┌──

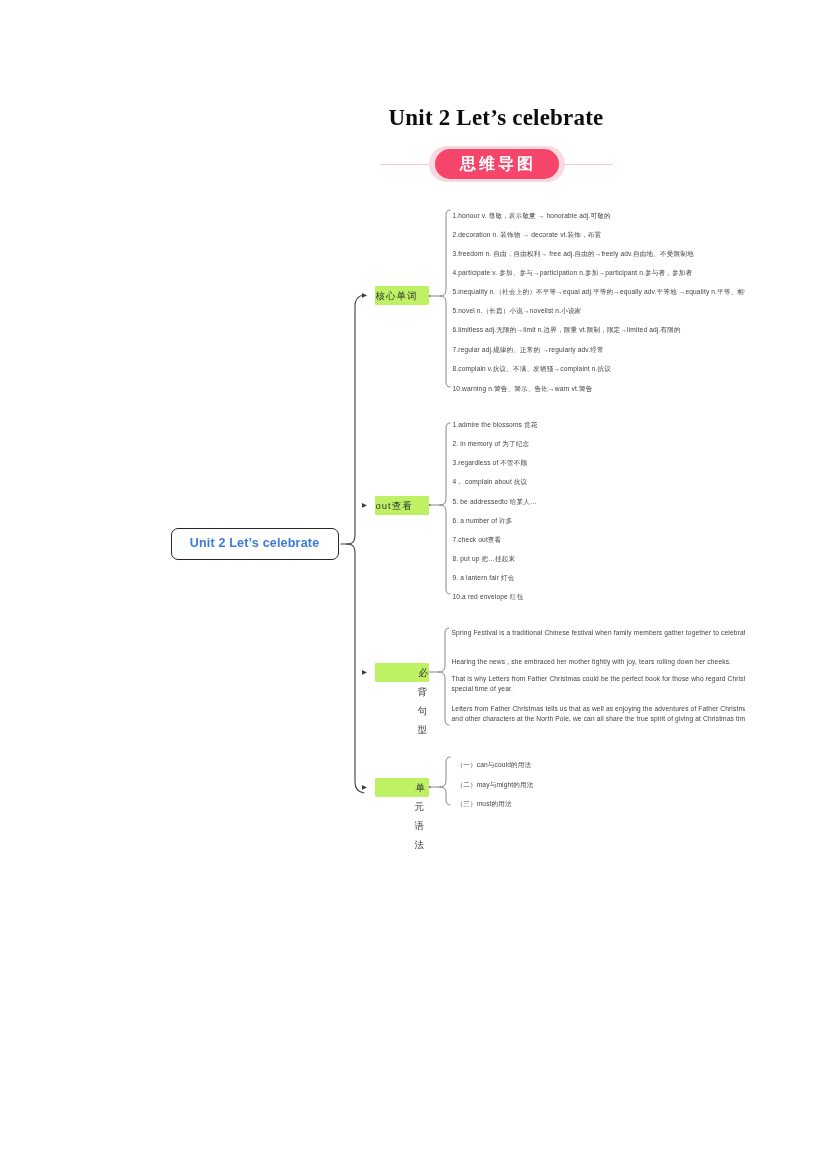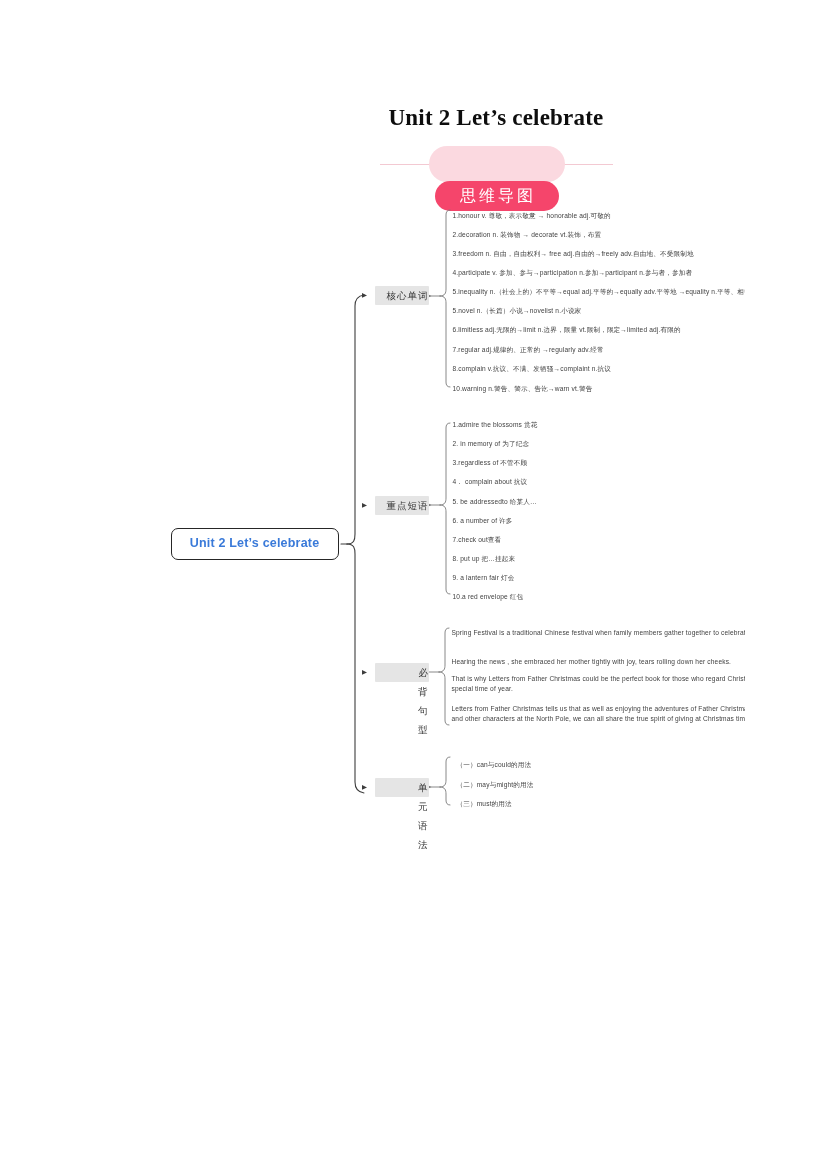--- a/index.html
+++ b/index.html
@@ -63,26 +63,25 @@
   .badge-pill {
     position: absolute;
     left: 352px;
     top: 4px;
     width: 124px;
     height: 30px;
     border-radius: 15px;
     background: #f5456b;
     color: #ffffff;
     font-size: 16px;
-    font-weight: normal;
+    font-weight: bold;
     letter-spacing: 3px;
     text-align: center;
     line-height: 30px;
     text-indent: 3px;
-    margin-top: 32px;
   }
 
   
   .map {
     position: absolute;
     left: 0;
     top: 0;
     width: 827px;
     height: 1169px;
   }
@@ -107,25 +106,25 @@
     font-weight: bold;
     text-align: center;
     line-height: 29px;
     letter-spacing: 0.2px;
   }
 
   .branch-label {
     position: absolute;
     height: 19px;
     box-sizing: border-box;
-    background: #e5e5e5;
+    background: #bef264;
     color: #333333;
     font-size: 9.5px;
     letter-spacing: 1px;
-    text-align: right;
+    text-align: left;
     line-height: 19px;
     border-radius: 1px;
     width: 54px;
     text-indent: 1px;
   }
 
   .leaf-col {
     position: absolute;
     left: 370px;
   }
@@ -204,21 +203,21 @@
       <g fill="#7a7a7a">
         <path d="M344 293.8 l4.4 2.2 -4.4 2.2 z"></path>
         <path d="M344 502.8 l4.4 2.2 -4.4 2.2 z"></path>
         <path d="M344 784.8 l4.4 2.2 -4.4 2.2 z"></path>
       </g>
     </svg>
 
     <div class="root-node">Unit 2 Let’s celebrate</div>
 
     <div class="branch-label" style="left:292px; top:286px;">核心单词</div>
-    <div class="branch-label" style="left:292px; top:496px;">重点短语</div>
+    <div class="branch-label" style="left:292px; top:496px;">out查看</div>
     <div class="branch-label" style="left:292px; top:663px;padding-left:43px;">必背句型</div>
     <div class="branch-label" style="left:292px; top:778px;padding-left:40px;">单元语法</div>
 
     <div class="leaf-col">
       <div class="leaf" style="top:211px;">1.honour v. 尊敬，表示敬意 → honorable adj.可敬的</div>
       <div class="leaf" style="top:230px;">2.decoration n. 装饰物 → decorate vt.装饰，布置</div>
       <div class="leaf" style="top:249px;">3.freedom n. 自由，自由权利→ free adj.自由的→freely adv.自由地、不受限制地</div>
       <div class="leaf" style="top:268px;">4.participate v. 参加、参与→participation n.参加→participant n.参与者，参加者</div>
       <div class="leaf" style="top:287px;">5.inequality n.（社会上的）不平等→equal adj.平等的→equally adv.平等地 →equality n.平等、相等</div>
       <div class="leaf" style="top:306px;">5.novel n.（长篇）小说→novelist n.小说家</div>

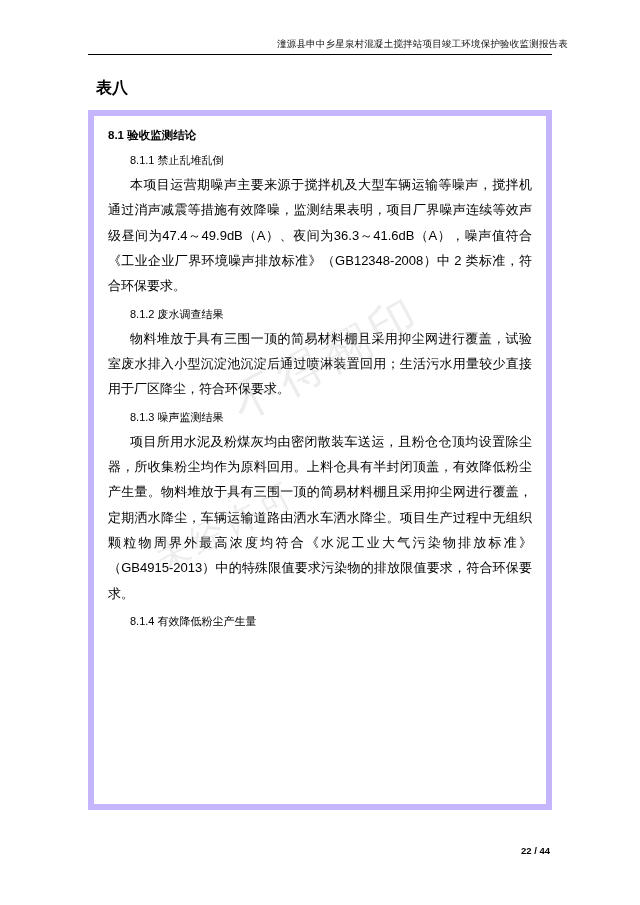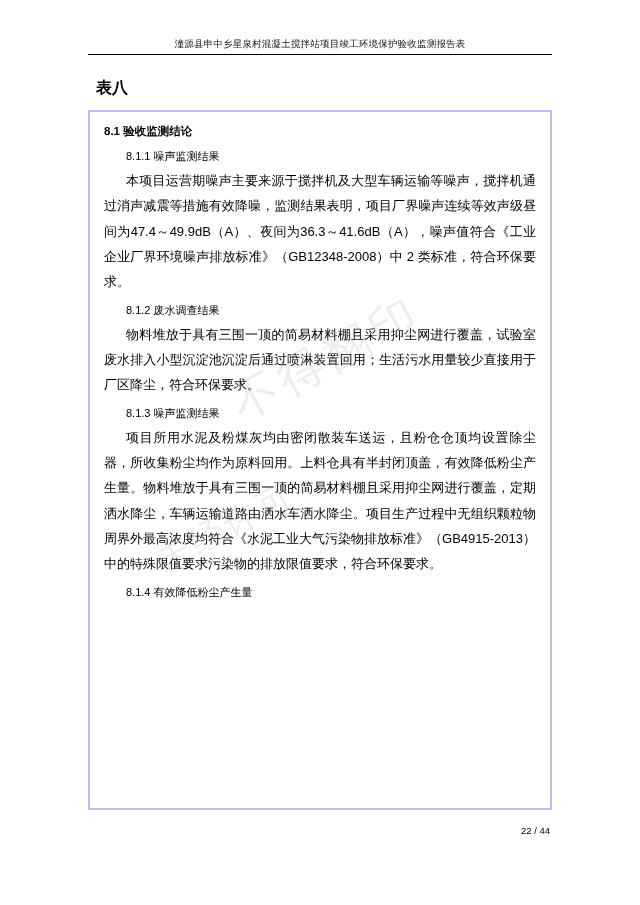--- a/index.html
+++ b/index.html
@@ -18,21 +18,21 @@
     margin: 0 auto;
     overflow: hidden;
     box-sizing: border-box;
   }
   
   .doc-header {
     position: absolute;
     top: 38px;
     left: 72px;
     right: 72px;
-    text-align: center;
+    text-align: right;
     font-size: 9.5px;
     letter-spacing: 0.2px;
     color: #111;
     font-family: "Liberation Sans", "DejaVu Sans", sans-serif;
     white-space: nowrap;
   }
   .header-rule {
     position: absolute;
     top: 54px;
     left: 88px;
@@ -50,21 +50,21 @@
     color: #000;
     font-family: Liberation Mono, monospace;
   }
   
   .content-box {
     position: absolute;
     top: 110px;
     left: 88px;
     width: 464px;
     height: 700px;
-    border: 2px solid #c4b5fd;
+    border: 6px solid #c4b5fd;
     box-sizing: border-box;
     padding: 10px 14px 10px 14px;
   }
   .section-head {
     font-size: 11.5px;
     font-weight: bold;
     color: #000;
     margin: 2px 0 10px 0;
     font-family: "Liberation Sans", "DejaVu Sans", sans-serif;
   }
@@ -98,42 +98,42 @@
     font-size: 46px;
     letter-spacing: 6px;
     font-family: "Liberation Sans", "DejaVu Sans", sans-serif;
     white-space: nowrap;
   }
   .wm1 { position: absolute; top: 40px; left: 150px; }
   .wm2 { position: absolute; top: 150px; left: 10px; font-size: 34px; letter-spacing: 4px; }
   
   .page-number {
     position: absolute;
-    bottom: 69px;
+    bottom: 49px;
     right: 90px;
     font-size: 9.5px;
-    font-weight: normal;
+    font-weight: bold;
     color: #000;
     font-family: "Liberation Sans", "DejaVu Sans", sans-serif;
   }
 </style>
 </head>
 <body>
 
 <div class="page">
 
   <div class="doc-header">潼源县申中乡星泉村混凝土搅拌站项目竣工环境保护验收监测报告表</div>
   <div class="header-rule"></div>
 
   <div class="table-title">表八</div>
 
   <div class="content-box">
     <div class="section-head">8.1 验收监测结论</div>
 
-    <div class="sub-head">8.1.1 噪声监测结果</div>
+    <div class="sub-head">8.1.1 禁止乱堆乱倒</div>
     <p class="para">本项目运营期噪声主要来源于搅拌机及大型车辆运输等噪声，搅拌机通过消声减震等措施有效降噪，监测结果表明，项目厂界噪声连续等效声级昼间为47.4～49.9dB（A）、夜间为36.3～41.6dB（A），噪声值符合《工业企业厂界环境噪声排放标准》（GB12348-2008）中 2 类标准，符合环保要求。</p>
 
     <div class="sub-head">8.1.2 废水调查结果</div>
     <p class="para">物料堆放于具有三围一顶的简易材料棚且采用抑尘网进行覆盖，试验室废水排入小型沉淀池沉淀后通过喷淋装置回用；生活污水用量较少直接用于厂区降尘，符合环保要求。</p>
 
     <div class="sub-head">8.1.3 噪声监测结果</div>
     <p class="para">项目所用水泥及粉煤灰均由密闭散装车送运，且粉仓仓顶均设置除尘器，所收集粉尘均作为原料回用。上料仓具有半封闭顶盖，有效降低粉尘产生量。物料堆放于具有三围一顶的简易材料棚且采用抑尘网进行覆盖，定期洒水降尘，车辆运输道路由洒水车洒水降尘。项目生产过程中无组织颗粒物周界外最高浓度均符合《水泥工业大气污染物排放标准》（GB4915-2013）中的特殊限值要求污染物的排放限值要求，符合环保要求。</p>
 
     <div class="sub-head">8.1.4 有效降低粉尘产生量</div>
   </div>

└──

▶ _Exercise description_:
Since only the text is wanted, repeat all the records above exactly and omit the pictures.

▶ _Reply_:
--- a/index.html
+++ b/index.html
@@ -63,26 +63,25 @@
   .badge-pill {
     position: absolute;
     left: 352px;
     top: 4px;
     width: 124px;
     height: 30px;
     border-radius: 15px;
     background: #f5456b;
     color: #ffffff;
     font-size: 16px;
-    font-weight: normal;
+    font-weight: bold;
     letter-spacing: 3px;
     text-align: center;
     line-height: 30px;
     text-indent: 3px;
-    margin-top: 32px;
   }
 
   
   .map {
     position: absolute;
     left: 0;
     top: 0;
     width: 827px;
     height: 1169px;
   }
@@ -107,25 +106,25 @@
     font-weight: bold;
     text-align: center;
     line-height: 29px;
     letter-spacing: 0.2px;
   }
 
   .branch-label {
     position: absolute;
     height: 19px;
     box-sizing: border-box;
-    background: #e5e5e5;
+    background: #bef264;
     color: #333333;
     font-size: 9.5px;
     letter-spacing: 1px;
-    text-align: right;
+    text-align: left;
     line-height: 19px;
     border-radius: 1px;
     width: 54px;
     text-indent: 1px;
   }
 
   .leaf-col {
     position: absolute;
     left: 370px;
   }
@@ -204,21 +203,21 @@
       <g fill="#7a7a7a">
         <path d="M344 293.8 l4.4 2.2 -4.4 2.2 z"></path>
         <path d="M344 502.8 l4.4 2.2 -4.4 2.2 z"></path>
         <path d="M344 784.8 l4.4 2.2 -4.4 2.2 z"></path>
       </g>
     </svg>
 
     <div class="root-node">Unit 2 Let’s celebrate</div>
 
     <div class="branch-label" style="left:292px; top:286px;">核心单词</div>
-    <div class="branch-label" style="left:292px; top:496px;">重点短语</div>
+    <div class="branch-label" style="left:292px; top:496px;">out查看</div>
     <div class="branch-label" style="left:292px; top:663px;padding-left:43px;">必背句型</div>
     <div class="branch-label" style="left:292px; top:778px;padding-left:40px;">单元语法</div>
 
     <div class="leaf-col">
       <div class="leaf" style="top:211px;">1.honour v. 尊敬，表示敬意 → honorable adj.可敬的</div>
       <div class="leaf" style="top:230px;">2.decoration n. 装饰物 → decorate vt.装饰，布置</div>
       <div class="leaf" style="top:249px;">3.freedom n. 自由，自由权利→ free adj.自由的→freely adv.自由地、不受限制地</div>
       <div class="leaf" style="top:268px;">4.participate v. 参加、参与→participation n.参加→participant n.参与者，参加者</div>
       <div class="leaf" style="top:287px;">5.inequality n.（社会上的）不平等→equal adj.平等的→equally adv.平等地 →equality n.平等、相等</div>
       <div class="leaf" style="top:306px;">5.novel n.（长篇）小说→novelist n.小说家</div>

--- a/index.html
+++ b/index.html
@@ -18,21 +18,21 @@
     margin: 0 auto;
     overflow: hidden;
     box-sizing: border-box;
   }
   
   .doc-header {
     position: absolute;
     top: 38px;
     left: 72px;
     right: 72px;
-    text-align: center;
+    text-align: right;
     font-size: 9.5px;
     letter-spacing: 0.2px;
     color: #111;
     font-family: "Liberation Sans", "DejaVu Sans", sans-serif;
     white-space: nowrap;
   }
   .header-rule {
     position: absolute;
     top: 54px;
     left: 88px;
@@ -50,21 +50,21 @@
     color: #000;
     font-family: Liberation Mono, monospace;
   }
   
   .content-box {
     position: absolute;
     top: 110px;
     left: 88px;
     width: 464px;
     height: 700px;
-    border: 2px solid #c4b5fd;
+    border: 6px solid #c4b5fd;
     box-sizing: border-box;
     padding: 10px 14px 10px 14px;
   }
   .section-head {
     font-size: 11.5px;
     font-weight: bold;
     color: #000;
     margin: 2px 0 10px 0;
     font-family: "Liberation Sans", "DejaVu Sans", sans-serif;
   }
@@ -98,42 +98,42 @@
     font-size: 46px;
     letter-spacing: 6px;
     font-family: "Liberation Sans", "DejaVu Sans", sans-serif;
     white-space: nowrap;
   }
   .wm1 { position: absolute; top: 40px; left: 150px; }
   .wm2 { position: absolute; top: 150px; left: 10px; font-size: 34px; letter-spacing: 4px; }
   
   .page-number {
     position: absolute;
-    bottom: 69px;
+    bottom: 49px;
     right: 90px;
     font-size: 9.5px;
-    font-weight: normal;
+    font-weight: bold;
     color: #000;
     font-family: "Liberation Sans", "DejaVu Sans", sans-serif;
   }
 </style>
 </head>
 <body>
 
 <div class="page">
 
   <div class="doc-header">潼源县申中乡星泉村混凝土搅拌站项目竣工环境保护验收监测报告表</div>
   <div class="header-rule"></div>
 
   <div class="table-title">表八</div>
 
   <div class="content-box">
     <div class="section-head">8.1 验收监测结论</div>
 
-    <div class="sub-head">8.1.1 噪声监测结果</div>
+    <div class="sub-head">8.1.1 禁止乱堆乱倒</div>
     <p class="para">本项目运营期噪声主要来源于搅拌机及大型车辆运输等噪声，搅拌机通过消声减震等措施有效降噪，监测结果表明，项目厂界噪声连续等效声级昼间为47.4～49.9dB（A）、夜间为36.3～41.6dB（A），噪声值符合《工业企业厂界环境噪声排放标准》（GB12348-2008）中 2 类标准，符合环保要求。</p>
 
     <div class="sub-head">8.1.2 废水调查结果</div>
     <p class="para">物料堆放于具有三围一顶的简易材料棚且采用抑尘网进行覆盖，试验室废水排入小型沉淀池沉淀后通过喷淋装置回用；生活污水用量较少直接用于厂区降尘，符合环保要求。</p>
 
     <div class="sub-head">8.1.3 噪声监测结果</div>
     <p class="para">项目所用水泥及粉煤灰均由密闭散装车送运，且粉仓仓顶均设置除尘器，所收集粉尘均作为原料回用。上料仓具有半封闭顶盖，有效降低粉尘产生量。物料堆放于具有三围一顶的简易材料棚且采用抑尘网进行覆盖，定期洒水降尘，车辆运输道路由洒水车洒水降尘。项目生产过程中无组织颗粒物周界外最高浓度均符合《水泥工业大气污染物排放标准》（GB4915-2013）中的特殊限值要求污染物的排放限值要求，符合环保要求。</p>
 
     <div class="sub-head">8.1.4 有效降低粉尘产生量</div>
   </div>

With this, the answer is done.